Task prompt —
Restate the entries word for word and skip every image.
• • • • • • •
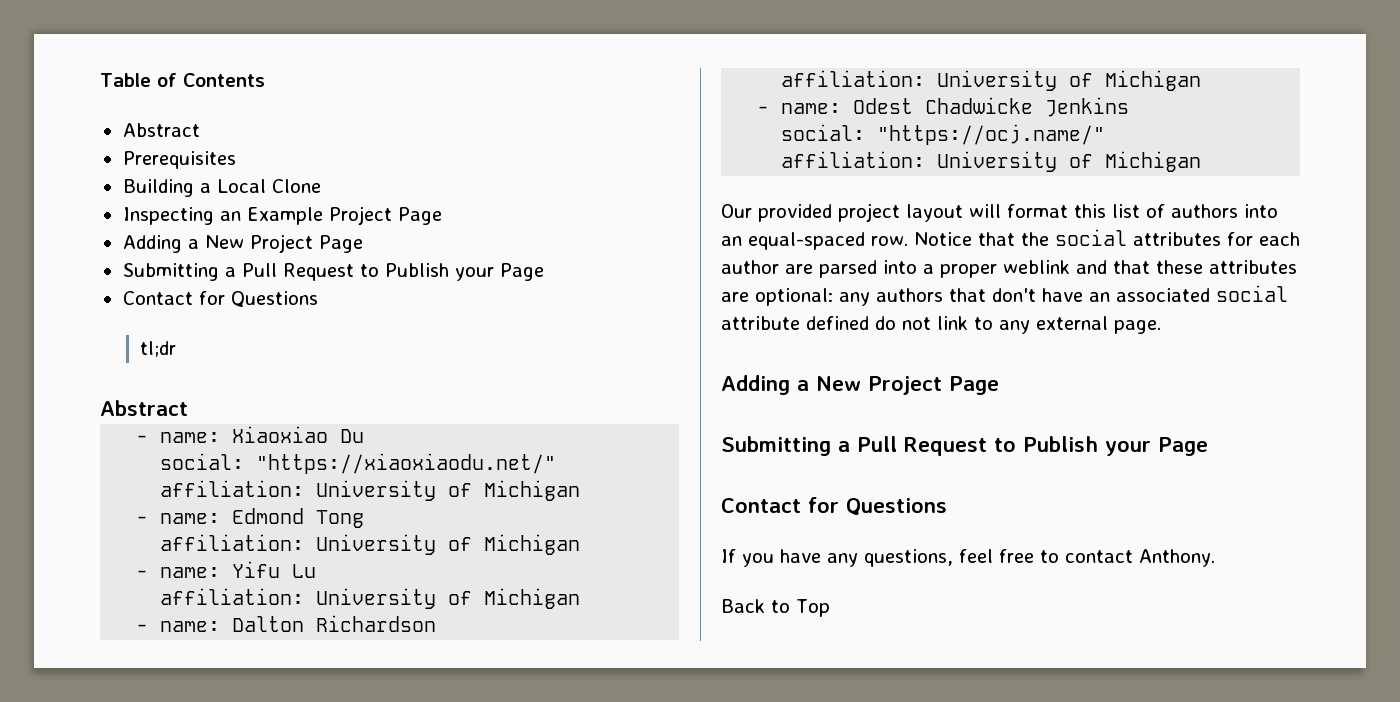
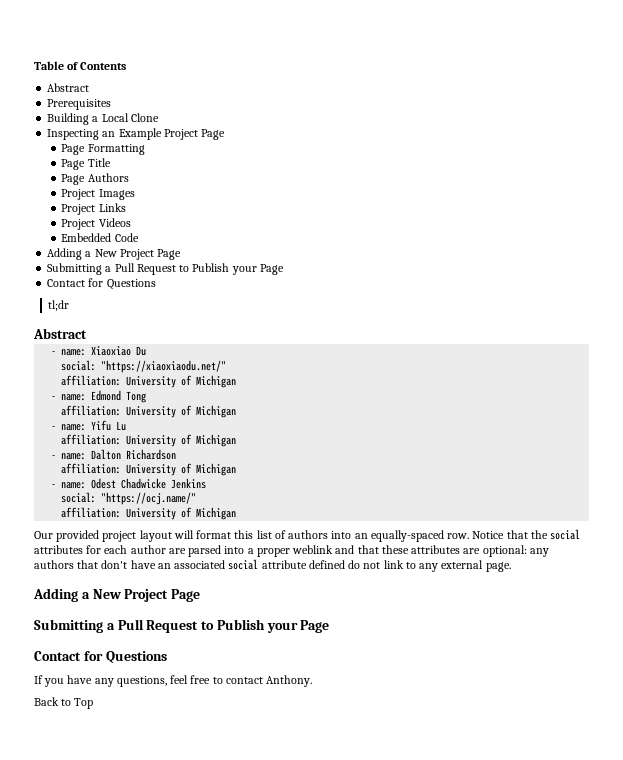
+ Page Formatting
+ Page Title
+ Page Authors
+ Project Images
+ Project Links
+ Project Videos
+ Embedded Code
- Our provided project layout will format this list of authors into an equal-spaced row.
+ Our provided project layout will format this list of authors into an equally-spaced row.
• • • • • • •
Solution for this task —
+ Page Formatting
+ Page Title
+ Page Authors
+ Project Images
+ Project Links
+ Project Videos
+ Embedded Code
- Our provided project layout will format this list of authors into an equal-spaced row.
+ Our provided project layout will format this list of authors into an equally-spaced row.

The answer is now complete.